A few centuries ago, all beer was likely sour to some degree. Lacking the completely sterile brewing environment brewers use today, wild bacterial strains would play a role in fermentation without their presence known or fully understood by the brewer. It wasn’t until Louis Pasteur determined that it was actually the yeast causing the fermentation that brewers began to tighten up the process and better control the strains of yeast.

A beer’s signature sourness can come from a variety of different sources. Let’s take a closer look at some popular styles.

Lambic

Lambics are perhaps the most well known sour ale. From the Senne Valley in and around Brussels, this wheat beer is traditionally spontaneously fermented and like many other sour beers, the bitterness usually supplied by the hops is instead replaced by the sourness brought from the wild bacterial strains.

Younger lambics are typically a pale yellow colour, with sour aromas on the nose, and cloudy in the glass. Older lambics are often fruitier and more of a deep gold colour.

It’s worth noting that many of the widely available commercial versions available are flavoured with fruit syrups and aren’t nearly as tart as the traditional lambic style.

Berliner weisse

As the name suggests, this style originates in Berlin. This wheat beer is low in alcohol and very effervescent but it’s usually lower in acidity compared to a lambic.

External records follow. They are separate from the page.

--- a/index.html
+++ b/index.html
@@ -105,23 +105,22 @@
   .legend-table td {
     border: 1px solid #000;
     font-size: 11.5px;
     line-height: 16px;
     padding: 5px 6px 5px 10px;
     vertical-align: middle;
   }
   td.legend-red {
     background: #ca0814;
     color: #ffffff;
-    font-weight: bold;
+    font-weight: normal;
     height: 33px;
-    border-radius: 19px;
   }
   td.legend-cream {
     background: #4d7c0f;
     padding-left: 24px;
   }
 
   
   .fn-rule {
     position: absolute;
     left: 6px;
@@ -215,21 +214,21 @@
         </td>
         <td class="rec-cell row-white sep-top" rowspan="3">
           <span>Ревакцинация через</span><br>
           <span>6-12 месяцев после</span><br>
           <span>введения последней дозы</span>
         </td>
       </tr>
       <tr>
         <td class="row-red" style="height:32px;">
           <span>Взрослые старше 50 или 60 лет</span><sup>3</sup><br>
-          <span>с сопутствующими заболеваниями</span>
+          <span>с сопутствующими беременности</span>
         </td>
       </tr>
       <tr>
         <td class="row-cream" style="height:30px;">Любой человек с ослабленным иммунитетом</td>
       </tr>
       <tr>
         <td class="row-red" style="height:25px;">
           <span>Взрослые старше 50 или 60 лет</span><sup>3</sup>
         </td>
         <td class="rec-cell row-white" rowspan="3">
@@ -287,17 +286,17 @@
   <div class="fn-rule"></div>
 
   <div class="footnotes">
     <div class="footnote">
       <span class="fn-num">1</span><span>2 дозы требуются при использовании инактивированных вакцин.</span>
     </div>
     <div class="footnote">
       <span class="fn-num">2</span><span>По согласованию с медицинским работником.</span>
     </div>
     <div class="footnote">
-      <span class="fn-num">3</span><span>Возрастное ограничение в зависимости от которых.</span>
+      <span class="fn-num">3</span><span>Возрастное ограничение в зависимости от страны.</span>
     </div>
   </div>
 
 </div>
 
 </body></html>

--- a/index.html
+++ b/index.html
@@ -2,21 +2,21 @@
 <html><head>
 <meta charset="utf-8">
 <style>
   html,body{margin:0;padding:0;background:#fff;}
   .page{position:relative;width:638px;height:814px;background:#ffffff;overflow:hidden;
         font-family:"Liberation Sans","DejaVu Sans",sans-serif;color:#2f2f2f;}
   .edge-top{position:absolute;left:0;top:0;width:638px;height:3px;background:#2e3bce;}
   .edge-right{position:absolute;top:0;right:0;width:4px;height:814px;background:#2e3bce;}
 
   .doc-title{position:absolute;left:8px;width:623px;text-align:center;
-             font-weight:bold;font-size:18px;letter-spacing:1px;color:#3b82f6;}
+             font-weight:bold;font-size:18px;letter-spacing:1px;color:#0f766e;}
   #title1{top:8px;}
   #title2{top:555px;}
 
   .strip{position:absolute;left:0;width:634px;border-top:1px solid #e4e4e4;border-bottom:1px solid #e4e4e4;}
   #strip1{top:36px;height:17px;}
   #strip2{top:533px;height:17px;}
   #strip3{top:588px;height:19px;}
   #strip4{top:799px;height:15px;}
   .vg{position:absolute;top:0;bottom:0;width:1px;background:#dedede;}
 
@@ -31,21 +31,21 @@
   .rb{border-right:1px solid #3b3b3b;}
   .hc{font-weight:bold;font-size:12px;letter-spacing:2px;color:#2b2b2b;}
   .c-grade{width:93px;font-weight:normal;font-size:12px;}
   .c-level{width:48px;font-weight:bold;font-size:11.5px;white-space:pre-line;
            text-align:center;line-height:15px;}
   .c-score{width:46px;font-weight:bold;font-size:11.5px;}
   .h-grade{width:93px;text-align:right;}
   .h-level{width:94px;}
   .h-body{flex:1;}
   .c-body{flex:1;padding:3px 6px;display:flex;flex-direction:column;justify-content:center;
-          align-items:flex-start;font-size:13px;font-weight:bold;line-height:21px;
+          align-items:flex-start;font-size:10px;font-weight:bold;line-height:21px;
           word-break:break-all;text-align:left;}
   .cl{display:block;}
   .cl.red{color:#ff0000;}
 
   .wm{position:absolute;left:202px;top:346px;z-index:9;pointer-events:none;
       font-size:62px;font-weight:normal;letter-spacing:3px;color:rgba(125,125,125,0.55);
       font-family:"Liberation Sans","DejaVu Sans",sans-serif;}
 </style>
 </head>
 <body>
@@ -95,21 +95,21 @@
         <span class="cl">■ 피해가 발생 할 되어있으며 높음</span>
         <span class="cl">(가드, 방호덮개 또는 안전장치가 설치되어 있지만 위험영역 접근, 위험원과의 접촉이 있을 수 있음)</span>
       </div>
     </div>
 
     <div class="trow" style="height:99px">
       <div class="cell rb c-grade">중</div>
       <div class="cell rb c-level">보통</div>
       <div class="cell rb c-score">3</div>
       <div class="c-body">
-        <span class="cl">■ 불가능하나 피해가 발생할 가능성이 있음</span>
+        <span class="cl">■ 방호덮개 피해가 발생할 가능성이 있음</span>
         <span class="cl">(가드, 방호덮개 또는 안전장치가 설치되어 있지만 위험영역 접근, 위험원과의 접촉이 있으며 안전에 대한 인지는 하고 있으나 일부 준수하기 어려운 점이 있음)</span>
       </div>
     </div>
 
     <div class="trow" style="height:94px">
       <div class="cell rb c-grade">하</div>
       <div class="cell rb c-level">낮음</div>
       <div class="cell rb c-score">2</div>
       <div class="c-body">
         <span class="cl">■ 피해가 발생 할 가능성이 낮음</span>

It’s fermented with both top fermenting yeast and lactobacillus, the same bacterial strain used to make yogurt and sauerkraut, among other things.

This is a truly a great summer beer. It’s light, bright, and it pairs well with all sorts of food: from french fries to grilled fish. It’s even said that Napoleon’s troops referred to it as the “champagne of the north.”

Gueuze

A gueuze is actually a blend of young and older lambics, which is then aged even further. This draws in even more sourness and funk from the microbes in the oak barrels, resulting in a beer that’s both complex and (ideally) well balanced.

The same bacterial strains will be present here as in other sour beers: brettanomyces, lactobacillus, and pediococcus, to name a few. Versions of this style that are made in the U.S. and Canada, where they are using controlled strains of yeast to emulate the wild strains present in Brussels that give lambics and gueuzes their distinctive flavours.

 

Flanders red Ale

Like the others I’ve mentioned, this one also originates in a region in Belgium; more specifically, the West Flanders region.

Unlike the other sour ales we’ve covered, the Flanders red offers a unique red fruit flavour (think raspberry and plum) that can be attributed to the time this beer spends in wine casks. Like other sour Belgian ales, it is finished by blending the older batches with the younger ones to round out the flavour and to develop complexity.

This style of sour ale will not only complement light summer fare like salads, berries, and nuts, but will also stand up to grilled steak.

Sour beers on the market today

These days, kettle souring is emerging as a growing trend among brewers. This method involves adding lactobacillus to the wort to lower the pH levels while the wort is held at a temperature of 110°-115° fahrenheit for up to 48 hours, depending on the level of acidity desired by the brewer. Though many critics say this method creates a more one-dimensional flavour profile when compared with traditional souring methods, brewers often compensate by adding fruit to the brewing process, or blending with other ales. There’s certainly a financial angle as well. Brewers can sell kettle sours at a more standard price point since they can bypass the lengthy aging process of traditional sours.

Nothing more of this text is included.